Dynamic Depth Quantum Approximate Optimization Algorithm for Solving Constrained Shortest Path Problem
Rakesh Saini, Nora Mohamed, Saif Al-Kuwari, Ahmed Farouk
TL;DR
This work introduces Dynamic Depth QAOA (DDQAOA), an adaptive variant of QAOA that starts at $p=1$ and incrementally increases circuit depth based on convergence criteria, aided by a parameter transfer mechanism to warm-start deeper layers. The method is applied to the Constrained Shortest Path Problem (CSPP), an NP-hard problem, by formulating CSPP as a QUBO and Ising Hamiltonian and evaluating DDQAOA against fixed-depth QAOA at $p=3$, $5$, $10$, and $15$ on 100 CSPP instances at $10$- and $16$-qubit scales. Results show DDQAOA achieves higher approximation ratios and success probabilities with substantially lower or comparable CNOT gate costs, and exhibits robust, adiabatic-like parameter schedules with monotonic trends in $\gamma^*$ and $\beta^*$. These findings highlight DDQAOA as a practical, hardware-aware approach for solving combinatorial optimization on NISQ devices and motivate further validation on larger instances and real quantum hardware.
Abstract
The Quantum Approximate Optimization Algorithm (QAOA) has emerged as a promising approach for solving NP hard combinatorial optimization problems on noisy intermediate-scale quantum (NISQ) hardware.

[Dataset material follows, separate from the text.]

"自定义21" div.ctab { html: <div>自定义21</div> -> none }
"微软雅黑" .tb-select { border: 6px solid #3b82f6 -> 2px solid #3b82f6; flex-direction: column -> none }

However, its performance is critically dependent on the selection of the circuit depth a parameter that must be specified a priori without clear guidance. In this paper, we introduce a variant of QAOA called dynamic depth Quantum Approximate Optimization Algorithm (DDQAOA) that resolves the challenge of pre selecting a fixed circuit depth. Our method adaptively expands circuit depth, starting from p = 1 and progressing up to p = 10, by transferring learned parameters to deeper circuits based on convergence criteria. We tested this approach on 100 instances of the Constrained Shortest Path Problem (CSPP) at 10 qubit and 16 qubit scales. Our DDQAOA achieved superior approximation ratios and success probabilities with fewer CNOT gate evaluations than the standard QAOA for p = 3, 5, 10, and 15. In particular, while standard QAOA at p = 15 achieved results close to our approach, it used 217% and 159.3% more CNOT gates for 10 qubit and 16 qubit instances, respectively. This demonstrates the performance and practical applicability of DDQAOA to solve combinatorial optimization problems on near term devices.